Altra settimana difficile per il
petrolio, che continua a scivolare dai massimi raggiunti di recente chiudendo la settimana a venerdì 28 aprile a 49,22 dollari al barile, con un calo dello 0,6% circa. A penalizzare il greggio hanno contribuito ancora i timori che l'aumento produttivo da
Shale Oil possa adombrare il taglio dei produttori OPEC. L'ultimo rapporto di Baker Hughes sui pozzi attivi in USA ha evidenziato un nuovo aumento di 9 unità, portando il numero totale dei pozzi in attività a 697, ai massimi dall'agosto 2015. Su questi livelli la produzione USA potrebbe neutralizzare nuovi e più estesi tagli al
meeting dei produttori mediorientali di fine maggio, sebbene il ministro petrolifero saudita
Khalid al-Falih abbia ribadito che sarà molto importante trovare un accordo in tal senso.
Il
gas naturale invece ha chiuso l'ottava in rally, evidenziando un guadagno del 5,5% a 3,276 dollari per milione di BTU. Il prezzo del gas continua a essere condizionato dall'andamento degli stoccaggi, che nell'ultima settimana hanno registrato un atteso aumento di 74 BCF, esattamente in linea con le attese. Il mercato resta in prevalente
surplus a causa della produzione da Shale Gas e l'andamento degli storage costituisce quindi l'unico market mover, in assenza di eventi climatici straordinari.
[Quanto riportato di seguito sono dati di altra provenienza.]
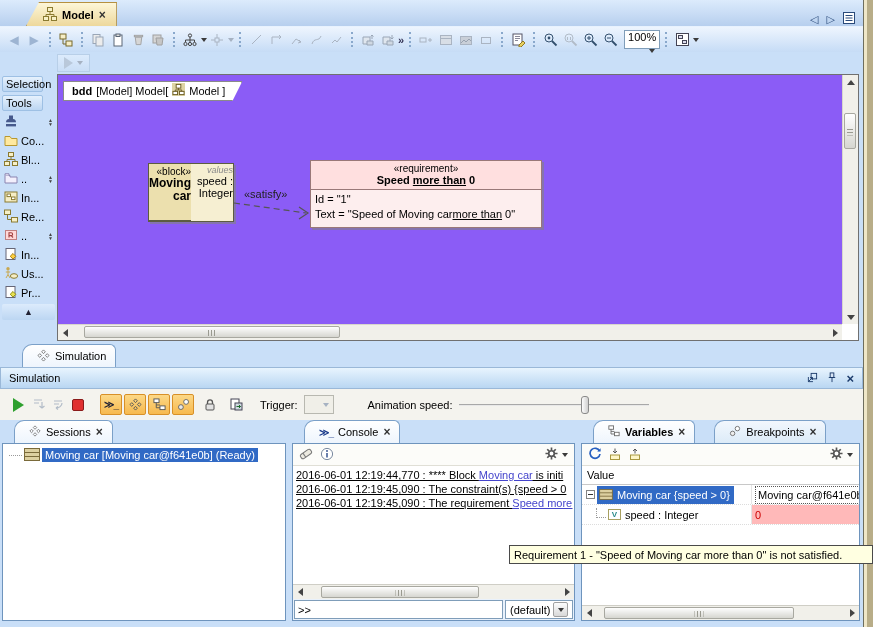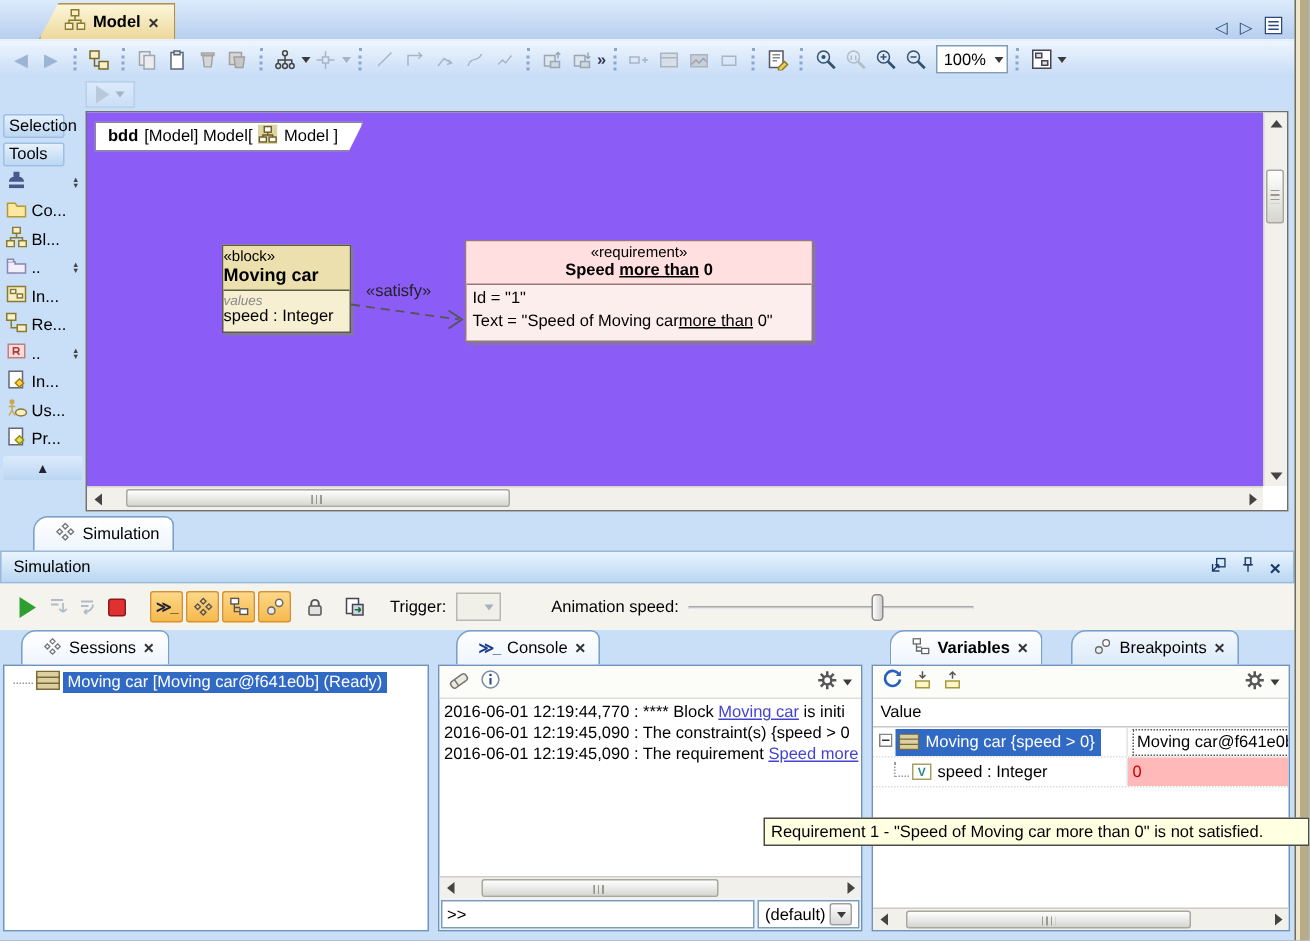--- a/index.html
+++ b/index.html
@@ -58,21 +58,21 @@
   .diagram { position:absolute; left:57px; top:74px; width:802px; height:267px;
     background:#fff; border:1px solid #707070; }
   .canvas { position:absolute; inset:0 16px 16px 0; overflow:hidden; background:#8b5cf6; }
   .breadcrumb { position:absolute; left:5px; top:6px; height:20px; background:#fff;
     border:1px solid #8a8a8a; display:flex; align-items:center; gap:4px; padding:2px 16px 3px 8px;
     clip-path:polygon(0 0,100% 0,calc(100% - 10px) 100%,0 100%); font-size:11px; }
   .bold { font-weight:bold; }
 
   .block-el { position:absolute; left:90px; top:88px; width:86px; height:59px;
     border:1px solid #5c5c40; background:#f6efd2; box-shadow:2px 2px 0 rgba(130,130,130,.6);
-    display:flex; flex-direction:column; text-align:left; }
+    display:flex; flex-direction:row; text-align:right; }
   .block-head { background:#ece0ae; border-bottom:1px solid #5c5c40; padding:2px 0 3px; }
   .block-head .st { font-size:10px; }
   .block-head .nm { font-size:12px; font-weight:bold; line-height:13px; }
   .block-vals { padding-top:1px; }
   .vals-lab { font-size:9px; font-style:italic; color:#8a8a8a; line-height:10px; }
   .vals-txt { font-size:11px; }
 
   .satisfy-label { position:absolute; left:186px; top:113px; font-size:11px; color:#222; }
   .satisfy-arrow { position:absolute; left:175px; top:124px; overflow:visible; }
 
@@ -146,21 +146,21 @@
   #vars-panel { left:579px; width:283px; }
 
   .sess-item { display:flex; align-items:center; height:18px; margin-top:2px; }
   .tree-dots { width:13px; border-top:1px dotted #9a9a9a; margin-left:6px; }
   .sel-text { background:#316ac5; color:#fff; padding:1px 3px; white-space:nowrap; }
 
   .mini-toolbar { height:22px; display:flex; align-items:center; gap:6px; padding:0 6px;
     background:#fcfcf9; border-bottom:1px solid #e0dfd6; }
   .mini-right { margin-left:auto; display:flex; align-items:center; gap:3px; }
 
-  .log { flex:1; overflow:hidden; padding:2px 0 0 3px; }
+  .log { flex:1; overflow:hidden; padding:2px 0 0 3px;text-decoration:underline; }
   .log-line { white-space:nowrap; line-height:14px; font-size:11px; }
   .log-link { color:#4444cc; text-decoration:underline; }
 
   .console-hscroll { height:15px; background:#f1f0ea; border-top:1px solid #cfcec6; display:flex; align-items:center; }
   .input-row { height:21px; display:flex; gap:2px; padding:1px 1px; background:#e9f1fb; }
   .cmd-input { flex:1; border:1px solid #7f9db9; font:11px "Liberation Sans",sans-serif; padding:0 3px; background:#fff; }
   .mode-combo { width:68px; background:#fff; border:1px solid #7f9db9; display:flex; align-items:center; padding:0 4px; }
   .mode-combo .btn { margin-left:auto; width:15px; height:15px; background:linear-gradient(#fdfdfd,#d8d8d8);
      border:1px solid #a0a0a0; border-radius:2px; display:flex; align-items:center; justify-content:center; }
 
@@ -369,21 +369,21 @@
           <path d="M4 6h4M6 4v4"></path>
         </svg>
     </span>
     <span class="ti">
       <svg width="15" height="15" viewBox="0 0 15 15" fill="none" stroke="#33506e">
           <circle cx="6" cy="6" r="4"></circle>
           <line x1="9" y1="9" x2="13.5" y2="13.5" stroke-width="1.8"></line>
           <path d="M4 6h4"></path>
         </svg>
     </span>
-    <span class="combo" style="width:48px; margin-left:4px;">
+    <span class="combo" style="width:36px; margin-left:4px;flex-direction:column;">
       <span>100%</span>
       <span class="dd" style="margin-left:auto;"></span>
     </span>
     <span class="sep"></span>
     <span class="ti">
       <svg width="15" height="15" viewBox="0 0 15 15" fill="#fff" stroke="#445">
           <rect x="1.5" y="1.5" width="12" height="12"></rect>
           <rect x="3.5" y="3.5" width="4" height="3" fill="#dde"></rect>
           <rect x="7.5" y="8.5" width="4" height="3" fill="#dde"></rect>
         </svg>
Quotazioni in deciso rialzo per il
grano, che ha chiuso la settimana in vantaggio del 3,3% a 418,50 cent per bushel, in recupero dai minimi dell'anno. A sostenere il frumento hanno contribuito le previsioni meteo sfavorevoli e la scelta del Presidente USA Donald Trump di non lasciate il trattato commerciale
NAFTA, scegliendo una linea meno protezionistica e smentendo quanto annunciato in campagna elettorale.
Settimana difficile l'
oro, che si è mosso al ribasso, concludendo venerdì a 1.268,3 dollari l'oncia, con un calo dell'1,5% su base settimanale. A condizionare il metallo prezioso, per gran parte della settimana, hanno contribuito lo scemare delle tensioni geopolitiche e l'esito rassicurante delle elezioni francesi, che hanno influenzato
negativamente i cosiddetti beni rifugio e nello specifico l'oro. Il prezioso ha trovato però la strada del recupero venerdì, in risposta all'apprezzamento dell'euro sul dollaro dopo i dati sull'inflazione dell'Area Euro e quello alquanto deludente del
PIL USA.
Il
rame ha chiuso l'ottava in rally, con un forte incremento del 2,3% a 2,60 dollari la libbra. A galvanizzare il metallo rosso hanno contribuito il dollaro debole, il continuo calo delle scorte di magazzino pressi le maggiori piazze di scambio internazionali (Londra e Shanghai) e le preoccupazioni per l'incombere di un nuovo
sciopero presso la miniera di Freeport MacMorran in Indonesia.